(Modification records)

*-*-*

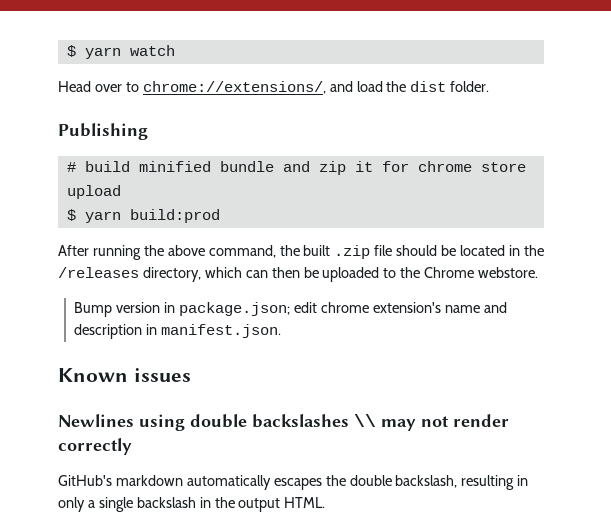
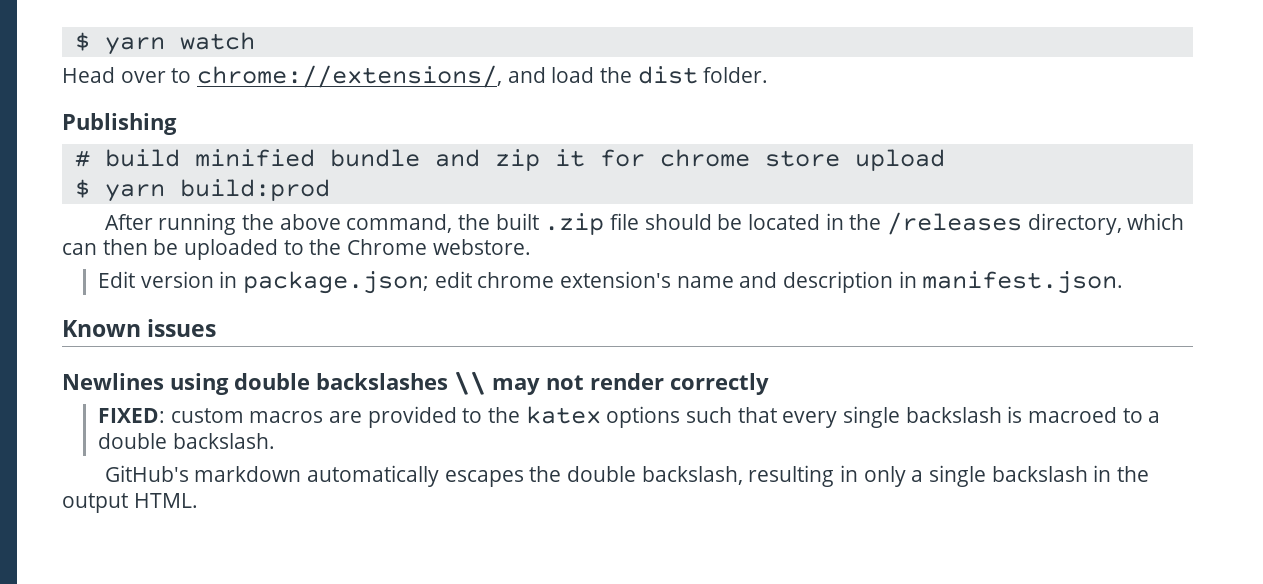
[74,302,113,317] Bump -> [97,271,135,288] Edit
(132, 446) none -> [97,406,1161,428] [97,433,275,449] // FIXED: custom macros are provided to the katex options such that every single backslash is macroed to a double backslash.

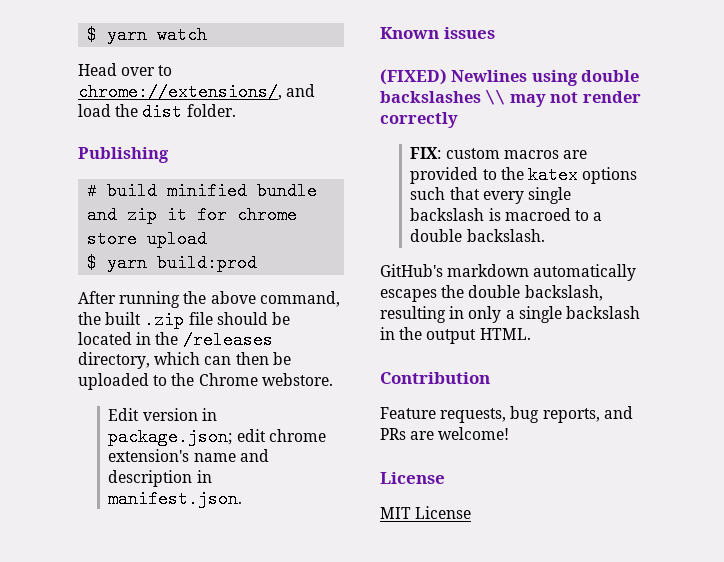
(217, 328) none -> [380,69,447,85] (FIXED)
[97,408,165,423] FIXED: -> [410,147,442,159] FIX:
(198, 500) none -> [380,372,490,384] [380,406,633,423] [380,427,510,440] [380,472,445,484] [380,506,472,519] // Contribution // Feature requests, bug reports, and PRs are welcome! // License // MIT License

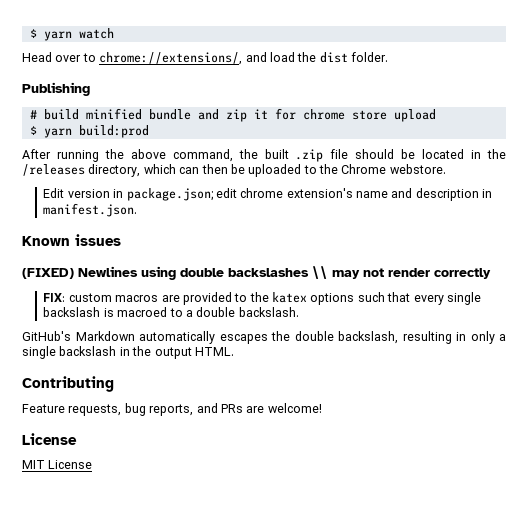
[447,264,530,277] markdown -> [75,331,135,341] Markdown
[380,372,490,384] Contribution -> [22,376,114,392] Contributing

*-*-*

— Task objective —
An exact copy is needed of every line from the one holding "[97,408,165,423] FIXED: ->" to the end of the entries above, both ends kept and each picture dropped.

— Solution to this task —
[97,408,165,423] FIXED: -> [410,147,442,159] FIX:
(198, 500) none -> [380,372,490,384] [380,406,633,423] [380,427,510,440] [380,472,445,484] [380,506,472,519] // Contribution // Feature requests, bug reports, and PRs are welcome! // License // MIT License

[447,264,530,277] markdown -> [75,331,135,341] Markdown
[380,372,490,384] Contribution -> [22,376,114,392] Contributing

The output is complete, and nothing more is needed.